*** Opening of DATASET CONTENT ***

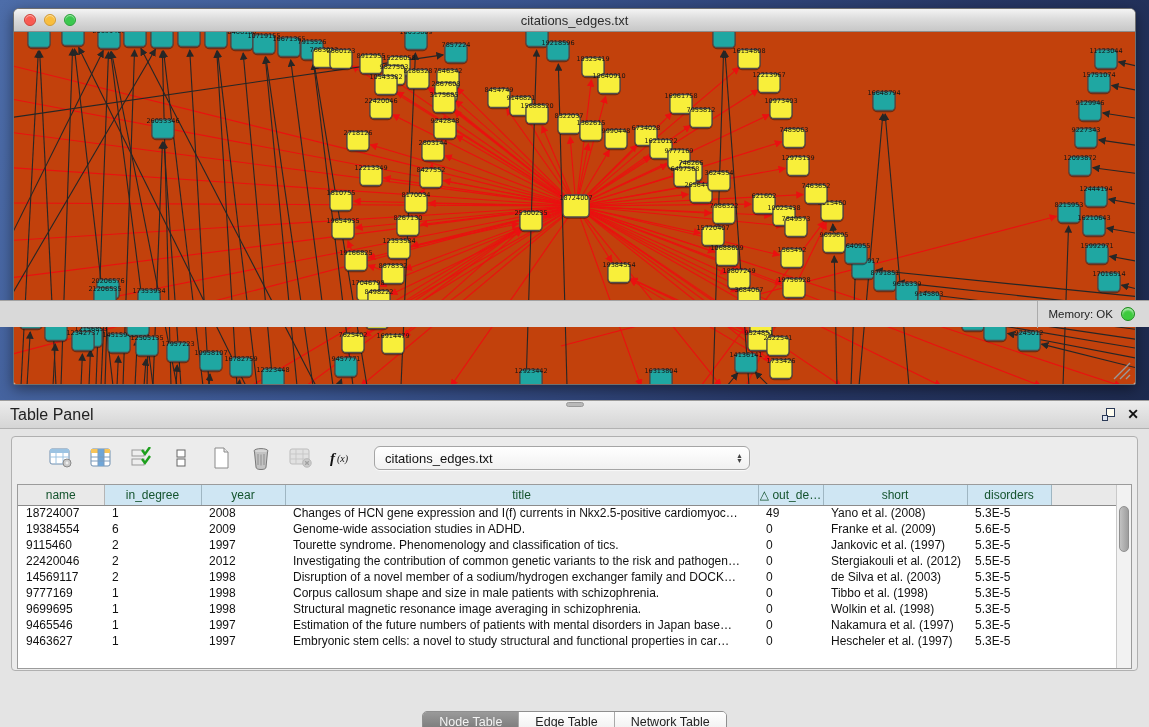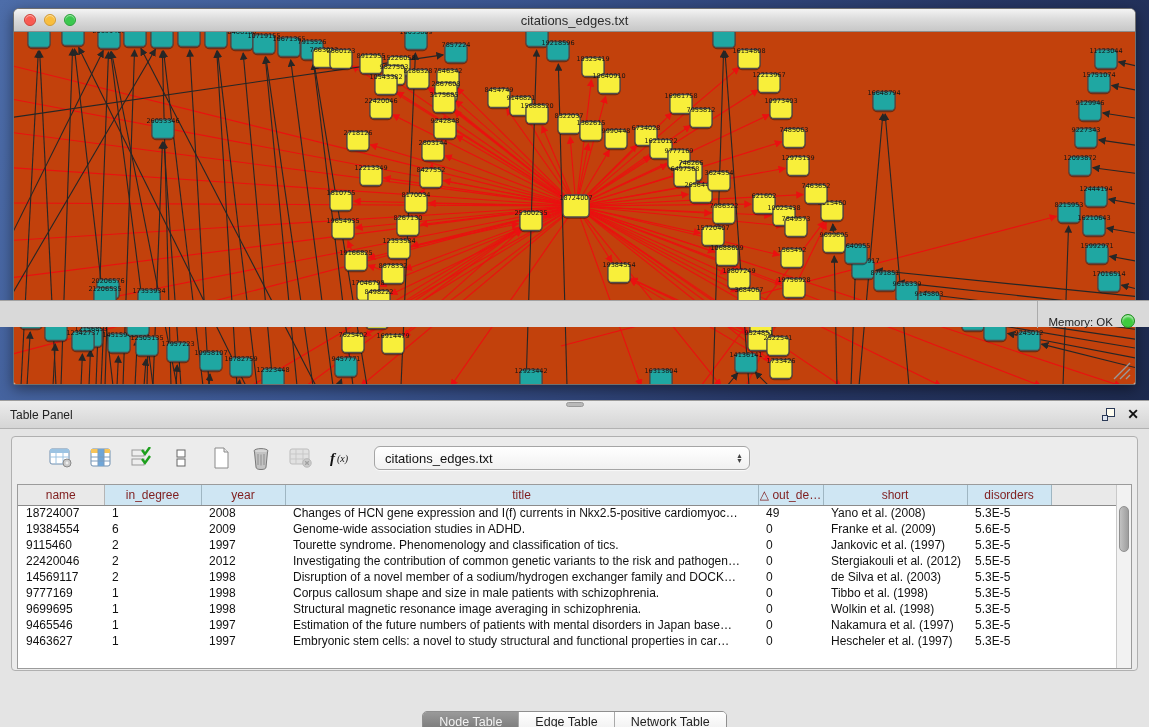"Memory: OK" #status-right { align-items: flex-end -> center }
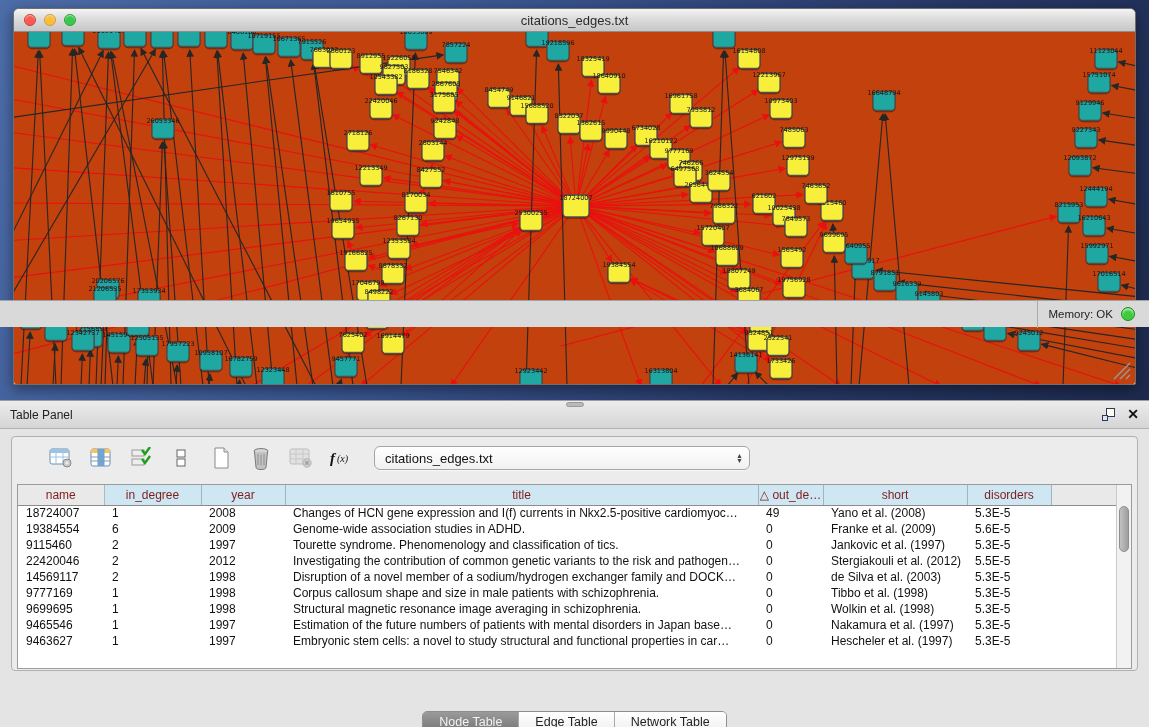"Table Panel" #panel-title { font-size: 12px -> 16px }
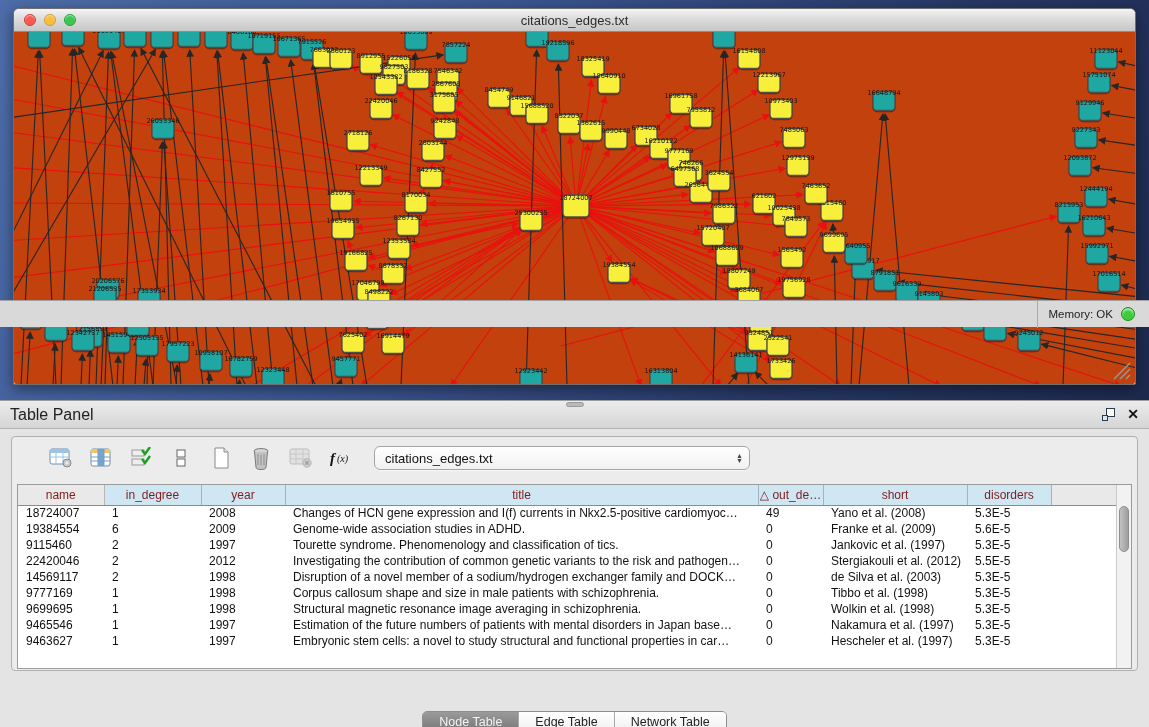"name" th { color: #7f1d1d -> #14532d }
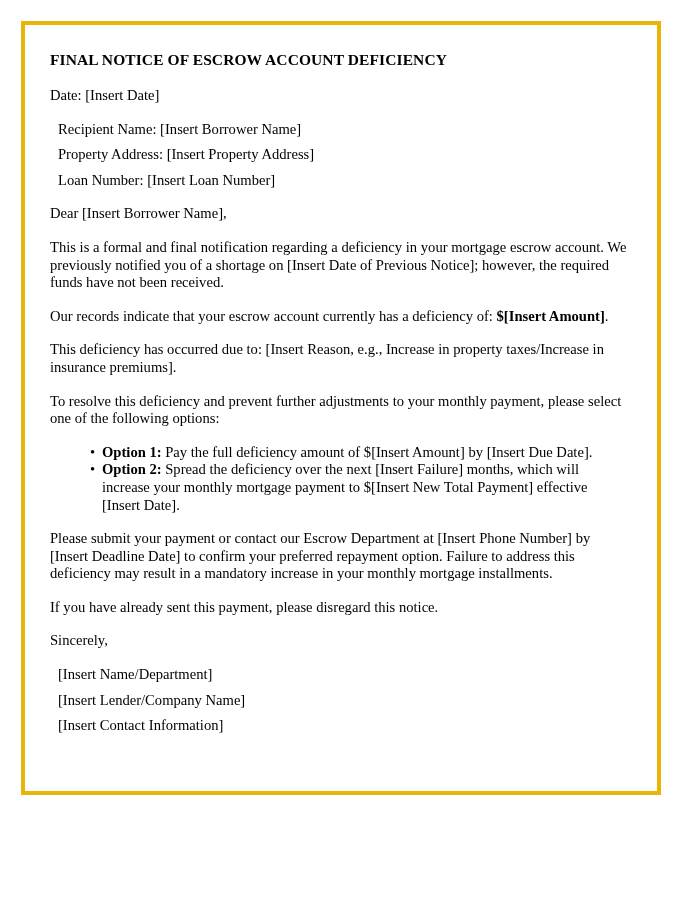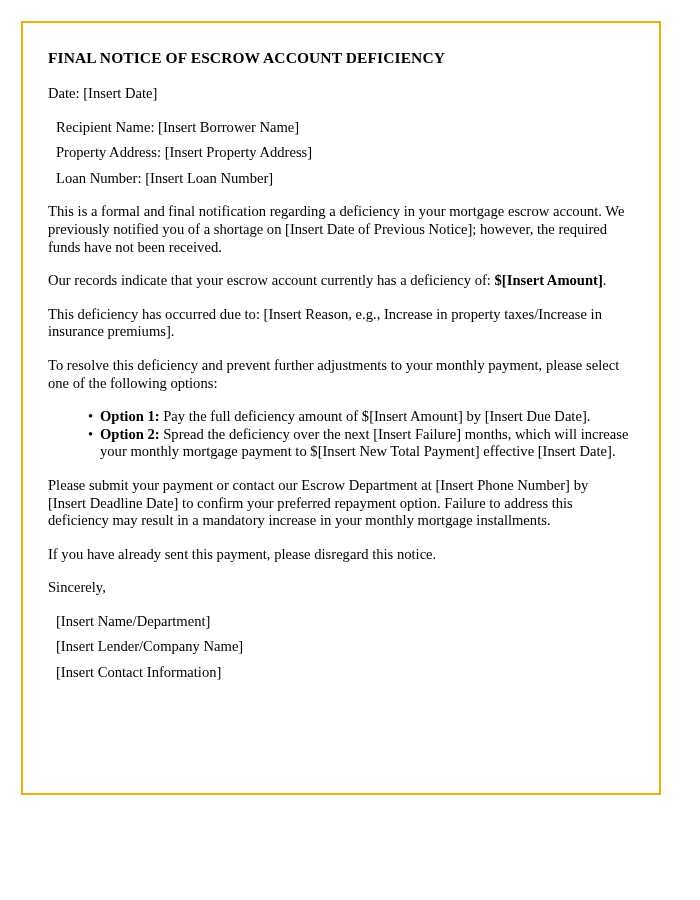"FINAL NOTICE OF ESCROW ACCOUNT" .page { border: 2px solid #eab308 -> 4px solid #eab308 }
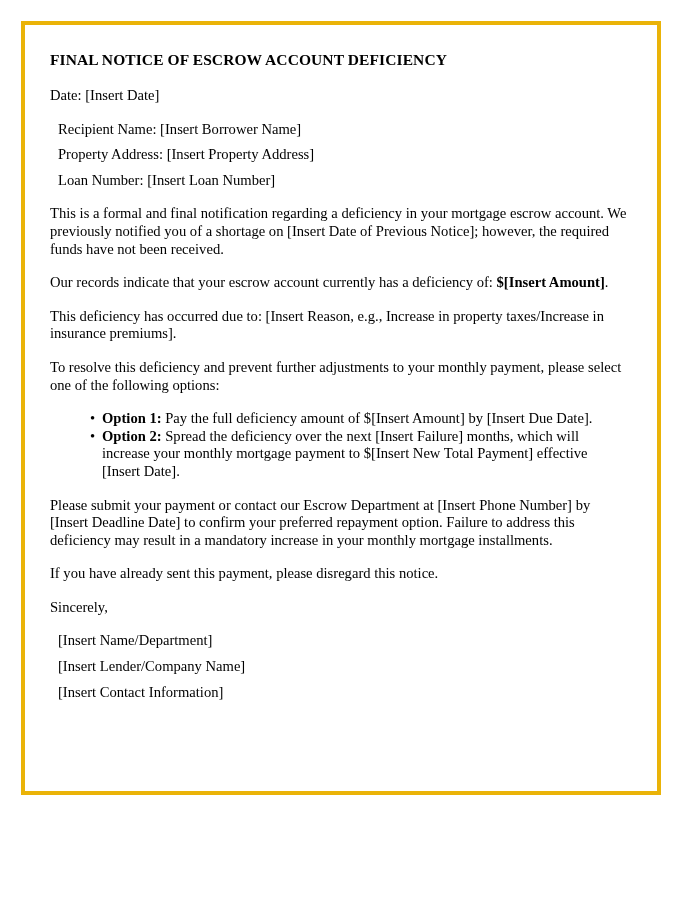"Dear [Insert Borrower Name]," p.block { html: none -> <p>Dear [Insert Borrower Name],</p> }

*** Close of DATASET CONTENT ***

*REQUIRED ACTION*
The expected answer is the complete set of entries, copied verbatim, with no pictures.

*COMPLETED EXERCISE*
"Memory: OK" #status-right { align-items: flex-end -> center }
"Table Panel" #panel-title { font-size: 12px -> 16px }
"name" th { color: #7f1d1d -> #14532d }
"FINAL NOTICE OF ESCROW ACCOUNT" .page { border: 2px solid #eab308 -> 4px solid #eab308 }
"Dear [Insert Borrower Name]," p.block { html: none -> <p>Dear [Insert Borrower Name],</p> }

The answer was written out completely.